### TRY IT
Could you print the full listing below, keeping each line identical?

### RECORDS
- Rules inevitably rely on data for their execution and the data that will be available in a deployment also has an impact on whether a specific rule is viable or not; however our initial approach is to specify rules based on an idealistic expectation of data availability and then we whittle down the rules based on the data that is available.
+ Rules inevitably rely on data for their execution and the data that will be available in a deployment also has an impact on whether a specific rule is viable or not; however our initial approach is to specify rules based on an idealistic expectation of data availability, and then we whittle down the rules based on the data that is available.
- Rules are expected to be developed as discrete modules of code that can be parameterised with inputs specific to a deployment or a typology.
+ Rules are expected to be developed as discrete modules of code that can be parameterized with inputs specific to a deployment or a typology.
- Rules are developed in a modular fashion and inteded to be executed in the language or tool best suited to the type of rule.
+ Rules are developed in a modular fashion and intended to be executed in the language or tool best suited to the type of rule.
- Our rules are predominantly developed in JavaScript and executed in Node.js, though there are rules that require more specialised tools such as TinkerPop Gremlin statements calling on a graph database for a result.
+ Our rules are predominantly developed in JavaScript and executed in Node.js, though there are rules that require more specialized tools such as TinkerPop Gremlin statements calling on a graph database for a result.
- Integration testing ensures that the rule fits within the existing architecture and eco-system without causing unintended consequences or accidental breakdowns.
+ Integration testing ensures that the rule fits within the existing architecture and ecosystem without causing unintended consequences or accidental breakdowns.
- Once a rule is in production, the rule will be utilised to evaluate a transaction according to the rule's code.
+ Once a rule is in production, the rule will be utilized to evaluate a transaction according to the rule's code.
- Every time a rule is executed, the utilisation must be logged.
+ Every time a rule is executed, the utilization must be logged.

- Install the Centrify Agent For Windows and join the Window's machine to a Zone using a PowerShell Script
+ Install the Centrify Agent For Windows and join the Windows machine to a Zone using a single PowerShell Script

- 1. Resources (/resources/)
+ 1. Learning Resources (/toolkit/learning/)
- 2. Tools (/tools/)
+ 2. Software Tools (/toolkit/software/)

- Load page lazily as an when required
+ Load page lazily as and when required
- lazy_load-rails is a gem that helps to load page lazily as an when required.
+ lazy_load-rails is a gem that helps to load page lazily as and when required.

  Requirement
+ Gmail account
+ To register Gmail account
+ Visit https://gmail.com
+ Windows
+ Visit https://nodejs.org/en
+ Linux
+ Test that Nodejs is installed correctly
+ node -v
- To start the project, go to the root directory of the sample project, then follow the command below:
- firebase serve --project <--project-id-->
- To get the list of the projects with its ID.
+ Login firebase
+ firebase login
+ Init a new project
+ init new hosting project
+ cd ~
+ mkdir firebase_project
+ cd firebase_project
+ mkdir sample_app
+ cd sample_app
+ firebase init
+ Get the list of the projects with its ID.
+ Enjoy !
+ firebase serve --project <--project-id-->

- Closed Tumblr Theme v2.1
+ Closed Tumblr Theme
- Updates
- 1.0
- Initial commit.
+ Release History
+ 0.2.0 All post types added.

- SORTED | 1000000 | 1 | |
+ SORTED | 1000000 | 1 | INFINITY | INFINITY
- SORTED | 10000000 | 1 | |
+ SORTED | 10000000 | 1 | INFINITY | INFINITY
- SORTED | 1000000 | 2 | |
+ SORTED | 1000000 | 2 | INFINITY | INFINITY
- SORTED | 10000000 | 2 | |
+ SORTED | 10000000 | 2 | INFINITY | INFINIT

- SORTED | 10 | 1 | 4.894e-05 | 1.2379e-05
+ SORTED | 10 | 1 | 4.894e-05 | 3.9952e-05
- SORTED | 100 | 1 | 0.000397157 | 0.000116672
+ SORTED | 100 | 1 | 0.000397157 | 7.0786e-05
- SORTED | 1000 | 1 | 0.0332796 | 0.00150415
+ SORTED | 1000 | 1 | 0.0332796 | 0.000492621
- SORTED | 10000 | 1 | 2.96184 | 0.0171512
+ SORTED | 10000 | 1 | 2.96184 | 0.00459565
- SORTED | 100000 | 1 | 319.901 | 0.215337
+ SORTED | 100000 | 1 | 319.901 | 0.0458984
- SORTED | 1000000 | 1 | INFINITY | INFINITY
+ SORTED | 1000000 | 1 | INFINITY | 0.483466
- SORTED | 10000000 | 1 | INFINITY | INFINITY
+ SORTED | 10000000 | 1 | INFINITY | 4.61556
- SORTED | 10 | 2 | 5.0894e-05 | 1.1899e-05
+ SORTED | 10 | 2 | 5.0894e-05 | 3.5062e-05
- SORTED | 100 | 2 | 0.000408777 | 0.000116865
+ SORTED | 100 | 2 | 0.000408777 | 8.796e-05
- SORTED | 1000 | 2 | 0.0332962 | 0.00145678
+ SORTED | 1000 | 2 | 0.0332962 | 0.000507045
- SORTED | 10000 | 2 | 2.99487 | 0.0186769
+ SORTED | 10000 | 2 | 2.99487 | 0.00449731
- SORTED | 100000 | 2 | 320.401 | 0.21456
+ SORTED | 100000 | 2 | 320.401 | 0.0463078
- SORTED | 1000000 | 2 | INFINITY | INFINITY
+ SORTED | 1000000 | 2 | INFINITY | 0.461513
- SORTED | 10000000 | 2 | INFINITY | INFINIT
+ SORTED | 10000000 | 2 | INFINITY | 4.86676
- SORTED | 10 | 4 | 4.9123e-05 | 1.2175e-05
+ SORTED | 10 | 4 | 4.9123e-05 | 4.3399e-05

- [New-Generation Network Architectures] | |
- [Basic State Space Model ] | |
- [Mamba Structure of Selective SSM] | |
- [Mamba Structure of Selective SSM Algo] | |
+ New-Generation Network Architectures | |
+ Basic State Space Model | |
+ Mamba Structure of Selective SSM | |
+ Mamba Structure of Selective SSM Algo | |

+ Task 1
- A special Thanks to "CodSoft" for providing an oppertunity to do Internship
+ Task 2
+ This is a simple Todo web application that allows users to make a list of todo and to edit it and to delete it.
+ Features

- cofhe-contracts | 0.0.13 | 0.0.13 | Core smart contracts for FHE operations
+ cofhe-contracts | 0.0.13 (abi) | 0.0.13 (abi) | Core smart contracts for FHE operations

### WRITTEN RESPONSE
- Rules inevitably rely on data for their execution and the data that will be available in a deployment also has an impact on whether a specific rule is viable or not; however our initial approach is to specify rules based on an idealistic expectation of data availability and then we whittle down the rules based on the data that is available.
+ Rules inevitably rely on data for their execution and the data that will be available in a deployment also has an impact on whether a specific rule is viable or not; however our initial approach is to specify rules based on an idealistic expectation of data availability, and then we whittle down the rules based on the data that is available.
- Rules are expected to be developed as discrete modules of code that can be parameterised with inputs specific to a deployment or a typology.
+ Rules are expected to be developed as discrete modules of code that can be parameterized with inputs specific to a deployment or a typology.
- Rules are developed in a modular fashion and inteded to be executed in the language or tool best suited to the type of rule.
+ Rules are developed in a modular fashion and intended to be executed in the language or tool best suited to the type of rule.
- Our rules are predominantly developed in JavaScript and executed in Node.js, though there are rules that require more specialised tools such as TinkerPop Gremlin statements calling on a graph database for a result.
+ Our rules are predominantly developed in JavaScript and executed in Node.js, though there are rules that require more specialized tools such as TinkerPop Gremlin statements calling on a graph database for a result.
- Integration testing ensures that the rule fits within the existing architecture and eco-system without causing unintended consequences or accidental breakdowns.
+ Integration testing ensures that the rule fits within the existing architecture and ecosystem without causing unintended consequences or accidental breakdowns.
- Once a rule is in production, the rule will be utilised to evaluate a transaction according to the rule's code.
+ Once a rule is in production, the rule will be utilized to evaluate a transaction according to the rule's code.
- Every time a rule is executed, the utilisation must be logged.
+ Every time a rule is executed, the utilization must be logged.

- Install the Centrify Agent For Windows and join the Window's machine to a Zone using a PowerShell Script
+ Install the Centrify Agent For Windows and join the Windows machine to a Zone using a single PowerShell Script

- 1. Resources (/resources/)
+ 1. Learning Resources (/toolkit/learning/)
- 2. Tools (/tools/)
+ 2. Software Tools (/toolkit/software/)

- Load page lazily as an when required
+ Load page lazily as and when required
- lazy_load-rails is a gem that helps to load page lazily as an when required.
+ lazy_load-rails is a gem that helps to load page lazily as and when required.

  Requirement
+ Gmail account
+ To register Gmail account
+ Visit https://gmail.com
+ Windows
+ Visit https://nodejs.org/en
+ Linux
+ Test that Nodejs is installed correctly
+ node -v
- To start the project, go to the root directory of the sample project, then follow the command below:
- firebase serve --project <--project-id-->
- To get the list of the projects with its ID.
+ Login firebase
+ firebase login
+ Init a new project
+ init new hosting project
+ cd ~
+ mkdir firebase_project
+ cd firebase_project
+ mkdir sample_app
+ cd sample_app
+ firebase init
+ Get the list of the projects with its ID.
+ Enjoy !
+ firebase serve --project <--project-id-->

- Closed Tumblr Theme v2.1
+ Closed Tumblr Theme
- Updates
- 1.0
- Initial commit.
+ Release History
+ 0.2.0 All post types added.

- SORTED | 1000000 | 1 | |
+ SORTED | 1000000 | 1 | INFINITY | INFINITY
- SORTED | 10000000 | 1 | |
+ SORTED | 10000000 | 1 | INFINITY | INFINITY
- SORTED | 1000000 | 2 | |
+ SORTED | 1000000 | 2 | INFINITY | INFINITY
- SORTED | 10000000 | 2 | |
+ SORTED | 10000000 | 2 | INFINITY | INFINIT

- SORTED | 10 | 1 | 4.894e-05 | 1.2379e-05
+ SORTED | 10 | 1 | 4.894e-05 | 3.9952e-05
- SORTED | 100 | 1 | 0.000397157 | 0.000116672
+ SORTED | 100 | 1 | 0.000397157 | 7.0786e-05
- SORTED | 1000 | 1 | 0.0332796 | 0.00150415
+ SORTED | 1000 | 1 | 0.0332796 | 0.000492621
- SORTED | 10000 | 1 | 2.96184 | 0.0171512
+ SORTED | 10000 | 1 | 2.96184 | 0.00459565
- SORTED | 100000 | 1 | 319.901 | 0.215337
+ SORTED | 100000 | 1 | 319.901 | 0.0458984
- SORTED | 1000000 | 1 | INFINITY | INFINITY
+ SORTED | 1000000 | 1 | INFINITY | 0.483466
- SORTED | 10000000 | 1 | INFINITY | INFINITY
+ SORTED | 10000000 | 1 | INFINITY | 4.61556
- SORTED | 10 | 2 | 5.0894e-05 | 1.1899e-05
+ SORTED | 10 | 2 | 5.0894e-05 | 3.5062e-05
- SORTED | 100 | 2 | 0.000408777 | 0.000116865
+ SORTED | 100 | 2 | 0.000408777 | 8.796e-05
- SORTED | 1000 | 2 | 0.0332962 | 0.00145678
+ SORTED | 1000 | 2 | 0.0332962 | 0.000507045
- SORTED | 10000 | 2 | 2.99487 | 0.0186769
+ SORTED | 10000 | 2 | 2.99487 | 0.00449731
- SORTED | 100000 | 2 | 320.401 | 0.21456
+ SORTED | 100000 | 2 | 320.401 | 0.0463078
- SORTED | 1000000 | 2 | INFINITY | INFINITY
+ SORTED | 1000000 | 2 | INFINITY | 0.461513
- SORTED | 10000000 | 2 | INFINITY | INFINIT
+ SORTED | 10000000 | 2 | INFINITY | 4.86676
- SORTED | 10 | 4 | 4.9123e-05 | 1.2175e-05
+ SORTED | 10 | 4 | 4.9123e-05 | 4.3399e-05

- [New-Generation Network Architectures] | |
- [Basic State Space Model ] | |
- [Mamba Structure of Selective SSM] | |
- [Mamba Structure of Selective SSM Algo] | |
+ New-Generation Network Architectures | |
+ Basic State Space Model | |
+ Mamba Structure of Selective SSM | |
+ Mamba Structure of Selective SSM Algo | |

+ Task 1
- A special Thanks to "CodSoft" for providing an oppertunity to do Internship
+ Task 2
+ This is a simple Todo web application that allows users to make a list of todo and to edit it and to delete it.
+ Features

- cofhe-contracts | 0.0.13 | 0.0.13 | Core smart contracts for FHE operations
+ cofhe-contracts | 0.0.13 (abi) | 0.0.13 (abi) | Core smart contracts for FHE operations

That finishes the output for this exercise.